Her heart sank with a foreboding of new peril. “What consequences?”
“Can’t you see for yourself—when you look about this house?”
“This house–-?”
He dropped her hands and took an abrupt turn across the room.
“I owe everything to her,” he broke out, “all I am, all I have, all I have been able to give you—and I must go and tell her father that you….”
“Stop—stop!” she cried, lifting her hands as if to keep off a blow.
“No—don’t make me stop. We must face it,” he said doggedly.
“But this—this isn’t the truth! You put it as if—almost as if–-“
“Yes—don’t finish.—Has it occurred to you that he may think that?” Amherst asked with a terrible laugh. But at that she recovered her courage, as she always did when an extreme call was made on it.
“No—I don’t believe it! If he does, it will be because you think it yourself….” Her voice sank, and she lifted her hands and pressed them to her temples. “And if you think it, nothing matters…one way or the other….” She paused, and her voice regained its strength. “That is what I must face before you go: what you think, what you believe of me. You’ve never told me that.”
Amherst, at the challenge, remained silent, while a slow red crept to his cheek-bones.
“Haven’t I told you by—by what I’ve done?” he said slowly.
“No—what you’ve done has covered up what you thought; and I’ve helped you cover it—I’m to blame too! But it was not for this that we…that we had that half-year together…not to sink into connivance and evasion! I don’t want another hour of sham happiness. I want the truth from you, whatever it is.”
He stood motionless, staring moodily at the floor. “Don’t you see that’s my misery—that I don’t know myself?”
“You don’t know…what you think of me?”
“Good God, Justine, why do you try to strip life naked? I don’t know what’s been going on in me these last weeks–-“
“You must know what you think of my motive…for doing what I did.”
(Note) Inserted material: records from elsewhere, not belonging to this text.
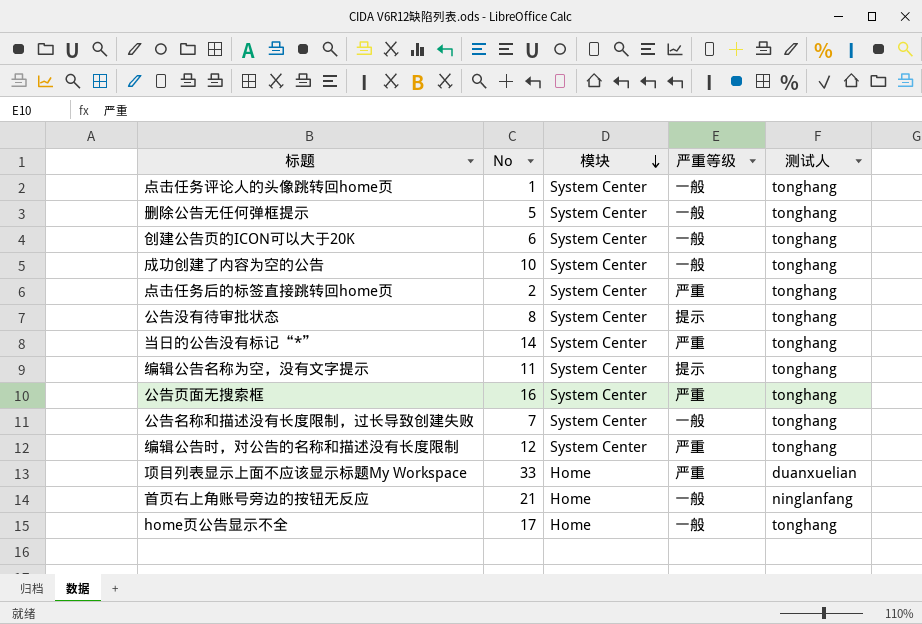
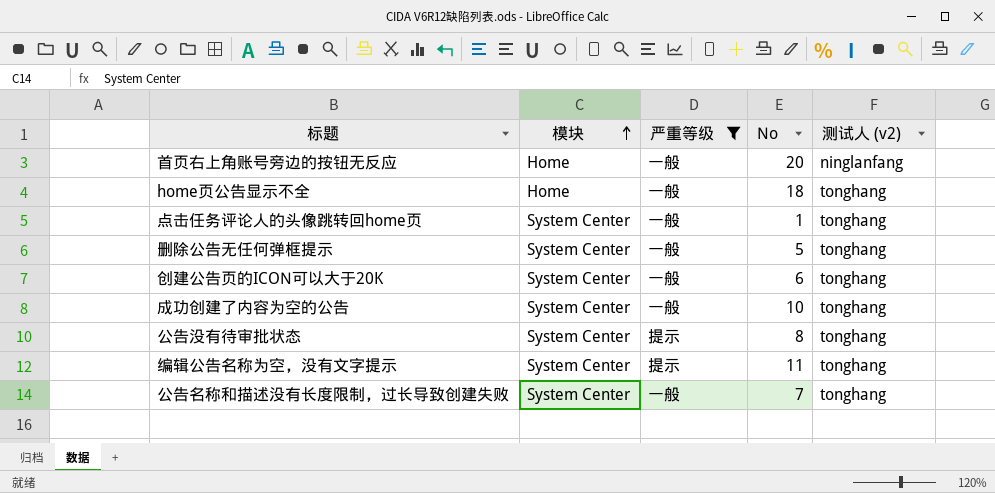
filter: none -> 严重等级 != 严重
row order: 模块 descending -> 模块 ascending
column No | position: 2 -> 4
column name: 测试人 -> 测试人 (v2)
首页右上角账号旁边的按钮无反应 | No: 21 -> 20
home页公告显示不全 | No: 17 -> 18

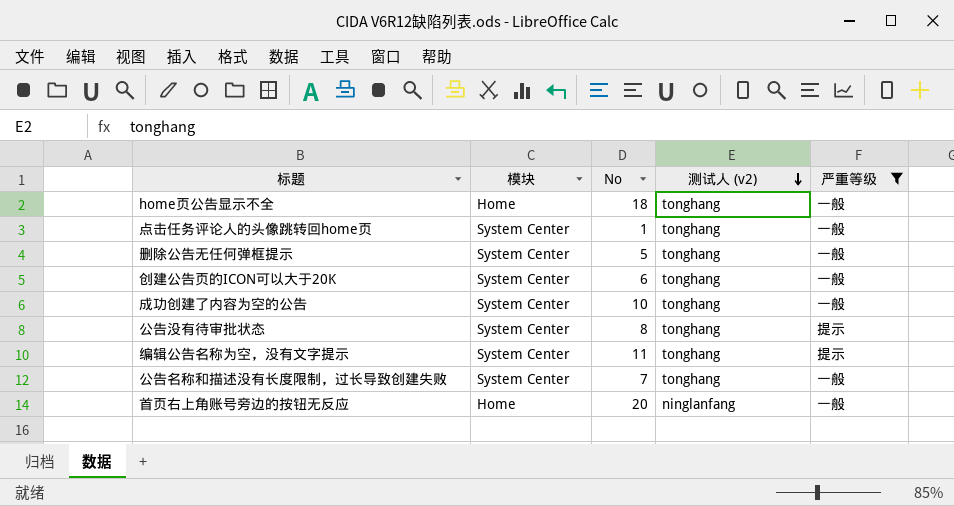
row order: 模块 ascending -> 测试人 (v2) descending
column 严重等级 | position: 3 -> 5

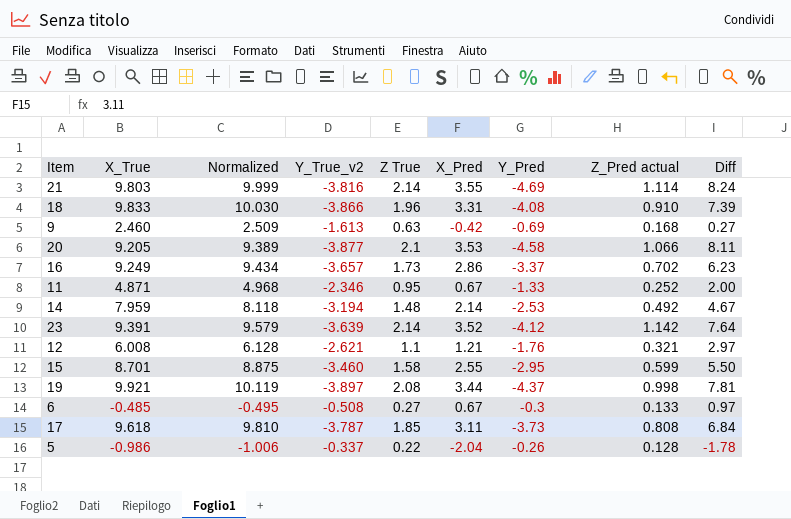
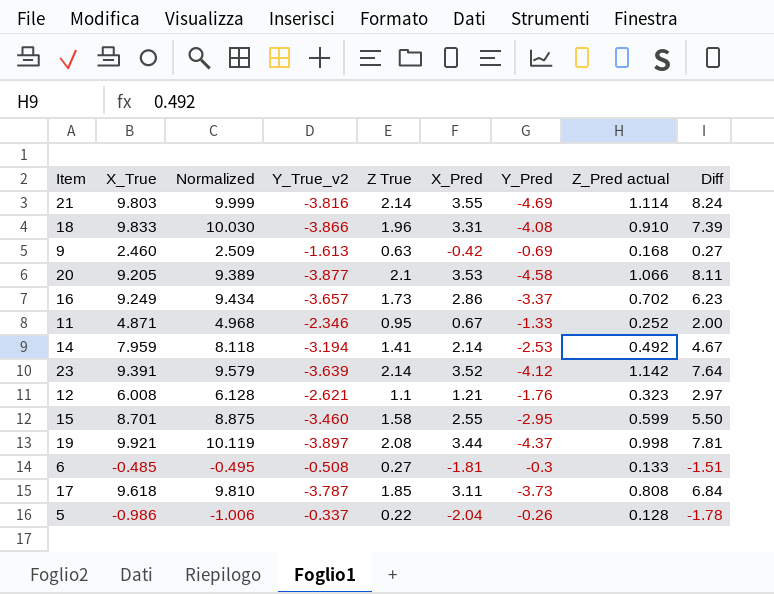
14 | Z True: 1.48 -> 1.41
12 | Z_Pred actual: 0.321 -> 0.323
6 | X_Pred: 0.67 -> -1.81
6 | Diff: 0.97 -> -1.51

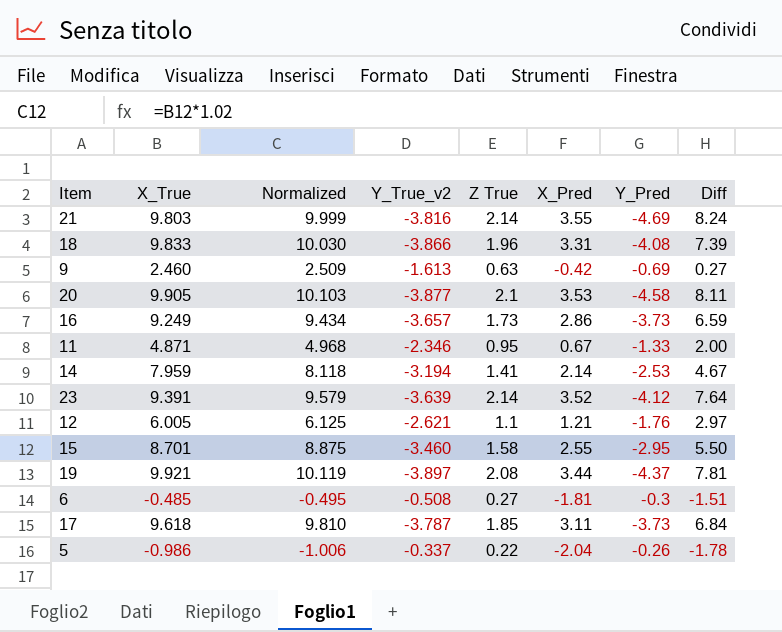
column Z_Pred actual | position: 8 -> none
20 | X_True: 9.205 -> 9.905
20 | Normalized: 9.389 -> 10.103
16 | Y_Pred: -3.37 -> -3.73
16 | Diff: 6.23 -> 6.59
12 | X_True: 6.008 -> 6.005
12 | Normalized: 6.128 -> 6.125

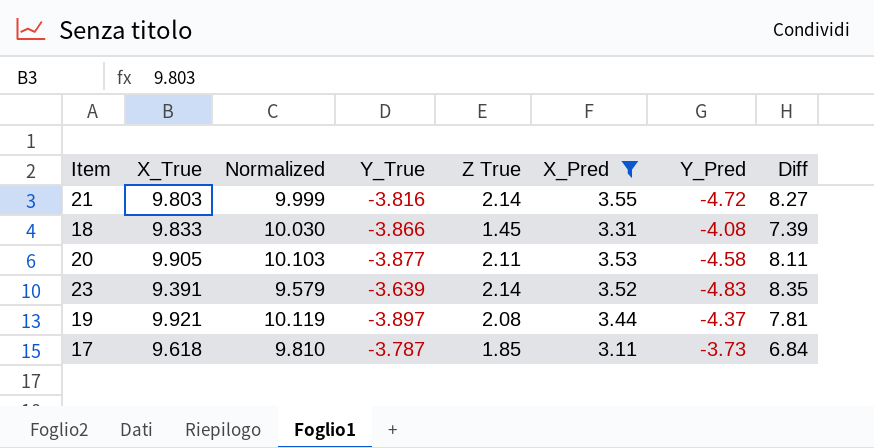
filter: none -> X_Pred >= 3.11
column name: Y_True_v2 -> Y_True
21 | Y_Pred: -4.69 -> -4.72
21 | Diff: 8.24 -> 8.27
18 | Z True: 1.96 -> 1.45
20 | Z True: 2.1 -> 2.11
23 | Y_Pred: -4.12 -> -4.83
23 | Diff: 7.64 -> 8.35

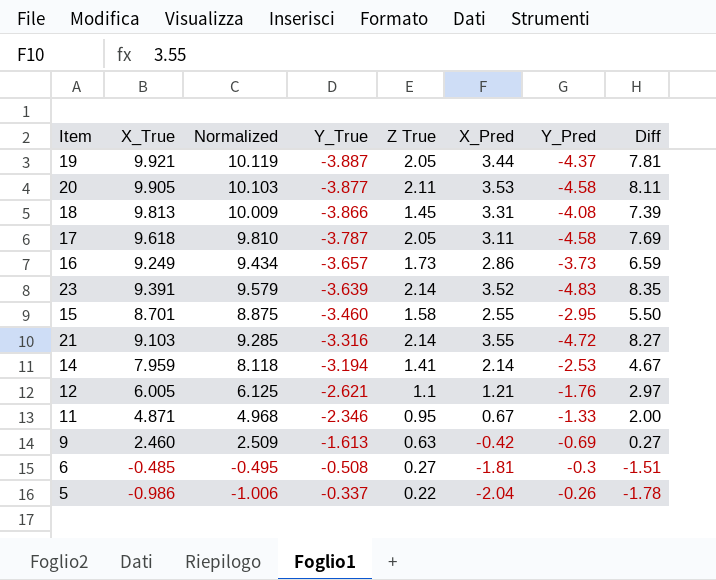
filter: X_Pred >= 3.11 -> none
row order: none -> Y_True ascending
19 | Y_True: -3.897 -> -3.887
19 | Z True: 2.08 -> 2.05
18 | X_True: 9.833 -> 9.813
18 | Normalized: 10.030 -> 10.009
17 | Z True: 1.85 -> 2.05
17 | Y_Pred: -3.73 -> -4.58
17 | Diff: 6.84 -> 7.69
21 | X_True: 9.803 -> 9.103
21 | Normalized: 9.999 -> 9.285
21 | Y_True: -3.816 -> -3.316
She saw in his face how he shrank from the least allusion to the act about which their torment revolved. But he forced himself to raise his head and look at her. “I have never—for one moment—questioned your motive—or failed to see that it was justified…under the circumstances….”
“Oh, John—John!” she broke out in the wild joy of hearing herself absolved; but the next instant her subtle perceptions felt the unconscious reserve behind his admission.
“Your mind justifies me—not your heart; isn’t that your misery?” she said.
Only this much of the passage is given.